= YOUR GOAL =
In your copy, include every entry exactly as written but no pictures.

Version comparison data
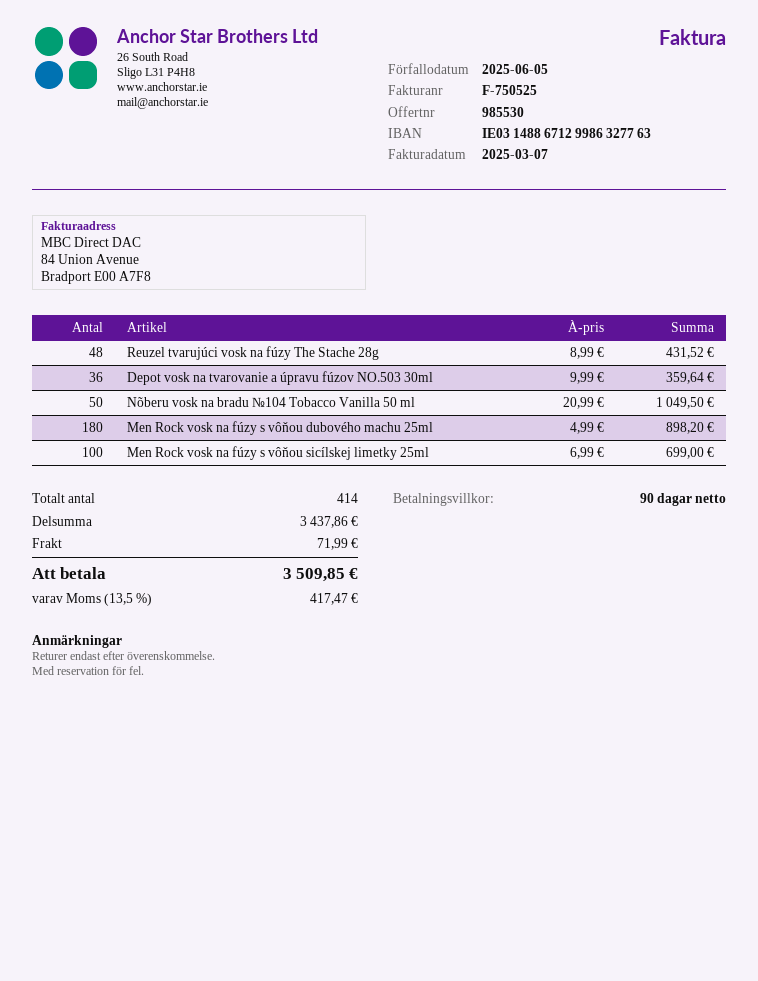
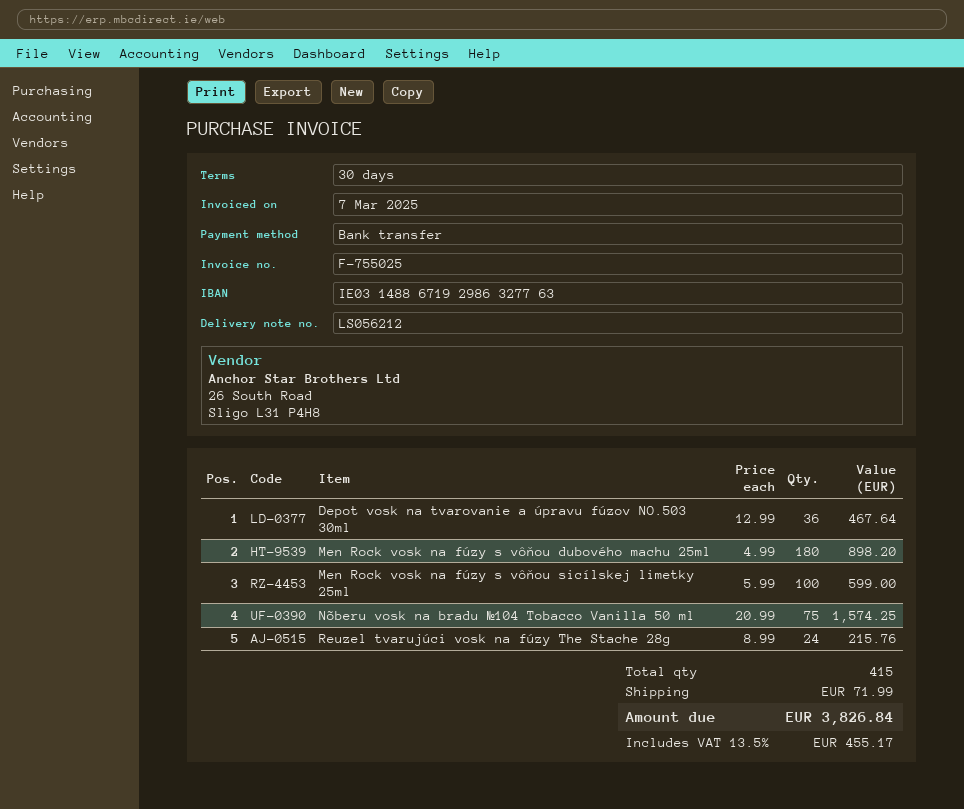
invoice number: F-750525 -> F-755025
payment terms: 90 days -> 30 days
bank account: IE03148867129986327763 -> IE03148867192986327763
Reuzel tvarujúci vosk na fúzy The Stache 28g: 48 x 8.99 = 431.52 -> 24 x 8.99 = 215.76
Depot vosk na tvarovanie a úpravu fúzov NO.503 30ml: 36 x 9.99 = 359.64 -> 36 x 12.99 = 467.64
Nõberu vosk na bradu №104 Tobacco Vanilla 50 ml: 50 x 20.99 = 1049.50 -> 75 x 20.99 = 1574.25
Men Rock vosk na fúzy s vôňou sicílskej limetky 25ml: 100 x 6.99 = 699.00 -> 100 x 5.99 = 599.00
total quantity: 414 -> 415
tax: 13.5% = 417.47 -> 13.5% = 455.17
total: 3509.85 -> 3826.84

= SOLUTION FOR THIS EXERCISE =
invoice number: F-750525 -> F-755025
payment terms: 90 days -> 30 days
bank account: IE03148867129986327763 -> IE03148867192986327763
Reuzel tvarujúci vosk na fúzy The Stache 28g: 48 x 8.99 = 431.52 -> 24 x 8.99 = 215.76
Depot vosk na tvarovanie a úpravu fúzov NO.503 30ml: 36 x 9.99 = 359.64 -> 36 x 12.99 = 467.64
Nõberu vosk na bradu №104 Tobacco Vanilla 50 ml: 50 x 20.99 = 1049.50 -> 75 x 20.99 = 1574.25
Men Rock vosk na fúzy s vôňou sicílskej limetky 25ml: 100 x 6.99 = 699.00 -> 100 x 5.99 = 599.00
total quantity: 414 -> 415
tax: 13.5% = 417.47 -> 13.5% = 455.17
total: 3509.85 -> 3826.84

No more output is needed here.